— WORK INSTRUCTION —
Say how many of the lines below include the word "solid", and write nothing else.

Stored data entries
--- START ---
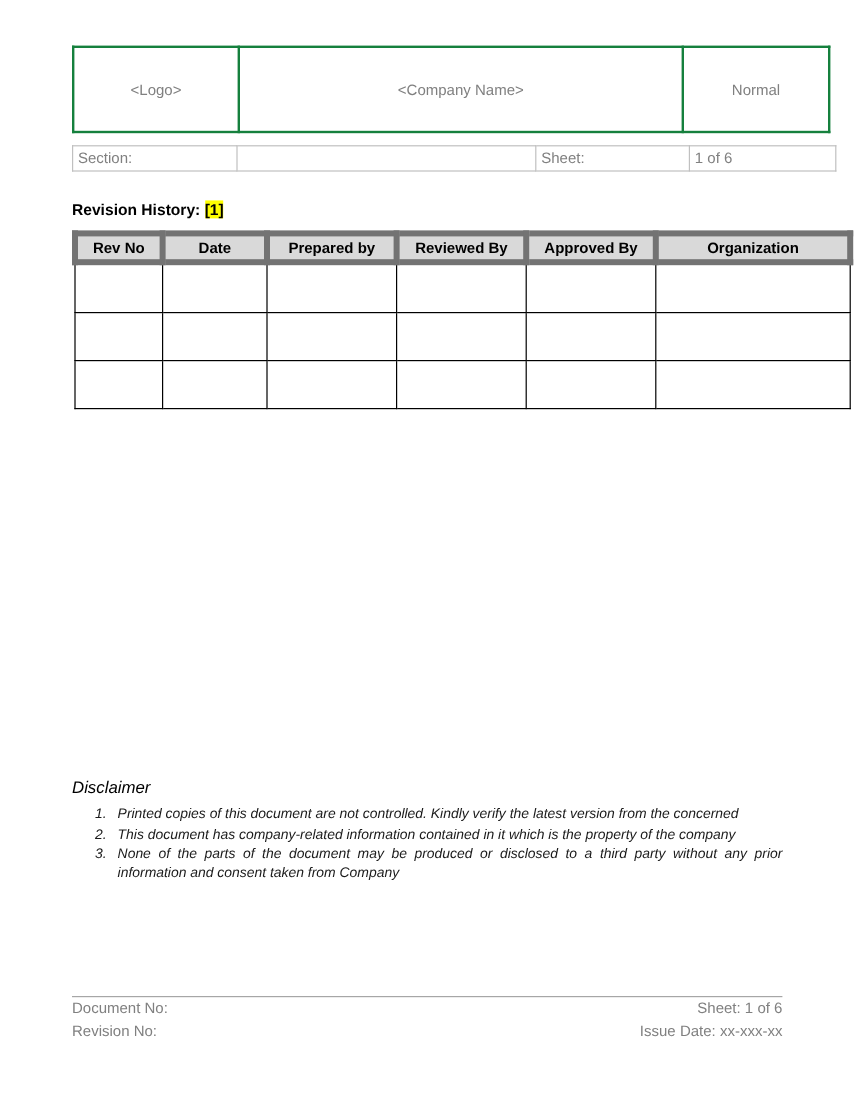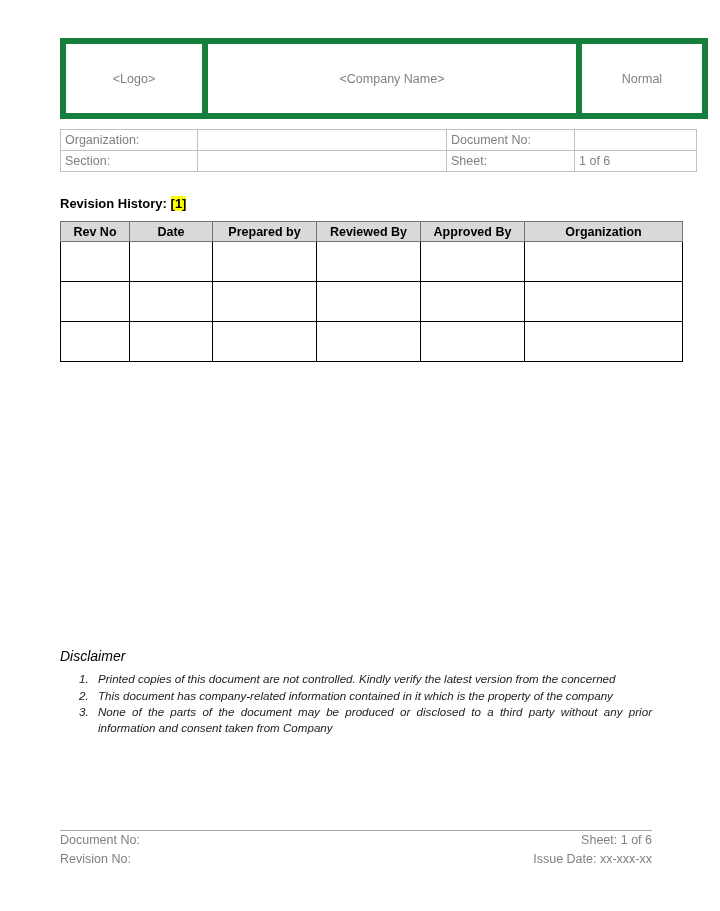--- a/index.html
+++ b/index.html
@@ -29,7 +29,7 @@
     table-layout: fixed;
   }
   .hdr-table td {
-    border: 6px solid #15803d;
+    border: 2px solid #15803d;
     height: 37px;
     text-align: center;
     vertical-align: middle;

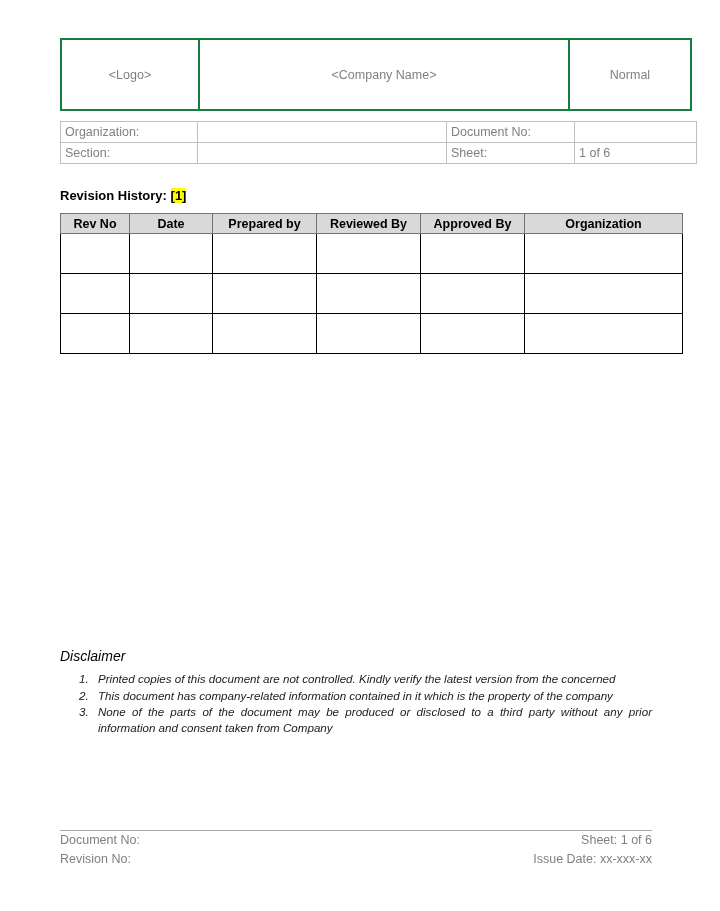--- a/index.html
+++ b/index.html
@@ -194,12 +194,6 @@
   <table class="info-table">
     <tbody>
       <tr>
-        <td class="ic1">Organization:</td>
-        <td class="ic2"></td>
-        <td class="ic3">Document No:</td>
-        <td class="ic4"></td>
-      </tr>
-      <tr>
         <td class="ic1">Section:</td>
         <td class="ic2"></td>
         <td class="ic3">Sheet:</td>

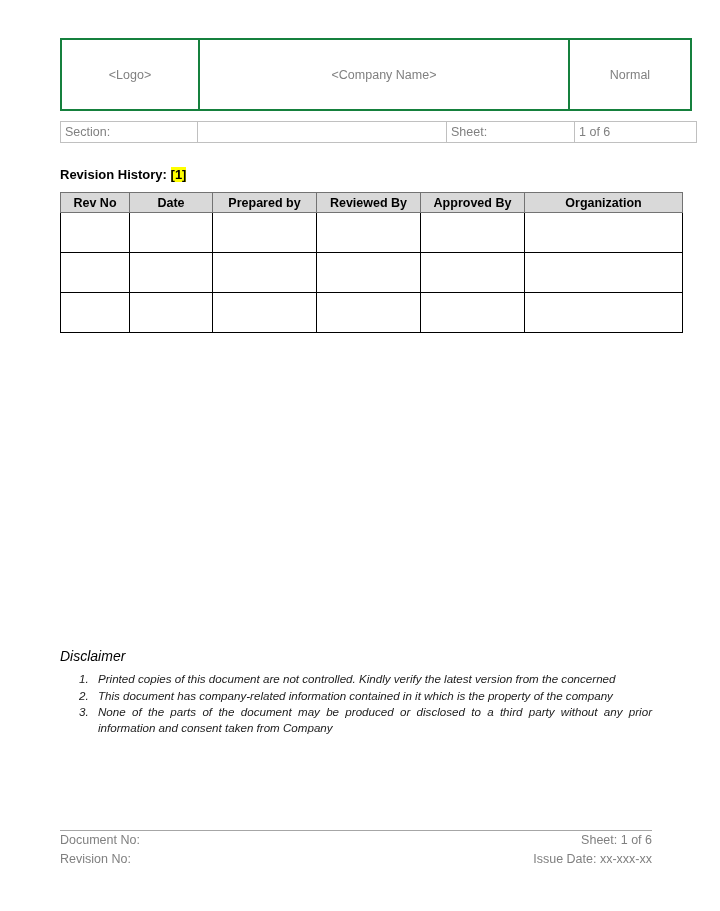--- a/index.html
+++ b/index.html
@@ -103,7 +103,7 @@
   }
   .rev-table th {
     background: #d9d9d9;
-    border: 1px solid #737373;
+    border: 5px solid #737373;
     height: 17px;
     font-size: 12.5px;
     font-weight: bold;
--- END ---
--- START ---
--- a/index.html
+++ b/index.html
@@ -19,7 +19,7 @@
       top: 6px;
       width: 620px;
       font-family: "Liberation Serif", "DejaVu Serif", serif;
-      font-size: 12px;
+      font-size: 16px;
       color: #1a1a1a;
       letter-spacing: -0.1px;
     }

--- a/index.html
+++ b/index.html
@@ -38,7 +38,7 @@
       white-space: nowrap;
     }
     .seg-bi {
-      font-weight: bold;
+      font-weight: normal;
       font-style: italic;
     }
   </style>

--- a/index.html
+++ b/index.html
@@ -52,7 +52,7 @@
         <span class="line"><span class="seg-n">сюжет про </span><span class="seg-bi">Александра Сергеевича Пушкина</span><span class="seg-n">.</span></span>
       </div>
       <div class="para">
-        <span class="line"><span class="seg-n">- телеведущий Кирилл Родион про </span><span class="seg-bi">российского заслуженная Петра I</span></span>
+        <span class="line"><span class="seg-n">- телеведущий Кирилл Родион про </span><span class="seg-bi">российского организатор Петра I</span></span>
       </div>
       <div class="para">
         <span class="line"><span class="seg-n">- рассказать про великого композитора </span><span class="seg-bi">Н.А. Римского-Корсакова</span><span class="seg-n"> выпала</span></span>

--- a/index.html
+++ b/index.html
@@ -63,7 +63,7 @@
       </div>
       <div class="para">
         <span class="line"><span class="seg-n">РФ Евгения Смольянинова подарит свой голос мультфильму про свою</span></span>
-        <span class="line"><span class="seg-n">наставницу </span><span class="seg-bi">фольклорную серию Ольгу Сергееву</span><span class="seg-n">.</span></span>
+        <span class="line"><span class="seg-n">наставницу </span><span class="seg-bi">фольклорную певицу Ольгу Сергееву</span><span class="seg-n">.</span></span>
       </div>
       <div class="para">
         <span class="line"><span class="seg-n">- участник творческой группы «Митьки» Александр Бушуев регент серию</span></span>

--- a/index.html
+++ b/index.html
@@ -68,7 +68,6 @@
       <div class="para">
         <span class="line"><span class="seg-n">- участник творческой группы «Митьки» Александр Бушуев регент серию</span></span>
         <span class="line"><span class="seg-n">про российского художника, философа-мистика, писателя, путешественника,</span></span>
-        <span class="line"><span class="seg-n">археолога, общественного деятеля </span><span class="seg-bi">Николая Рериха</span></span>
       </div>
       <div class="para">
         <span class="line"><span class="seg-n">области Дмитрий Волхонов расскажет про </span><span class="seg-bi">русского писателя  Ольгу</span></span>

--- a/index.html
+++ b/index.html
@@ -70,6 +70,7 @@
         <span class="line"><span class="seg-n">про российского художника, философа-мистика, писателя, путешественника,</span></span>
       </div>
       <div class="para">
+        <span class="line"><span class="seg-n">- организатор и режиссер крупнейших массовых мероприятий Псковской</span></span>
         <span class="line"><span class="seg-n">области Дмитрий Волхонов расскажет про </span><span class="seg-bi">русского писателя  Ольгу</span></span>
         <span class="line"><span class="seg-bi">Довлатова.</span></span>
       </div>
--- END ---
— ANSWER TO THIS TASK —
4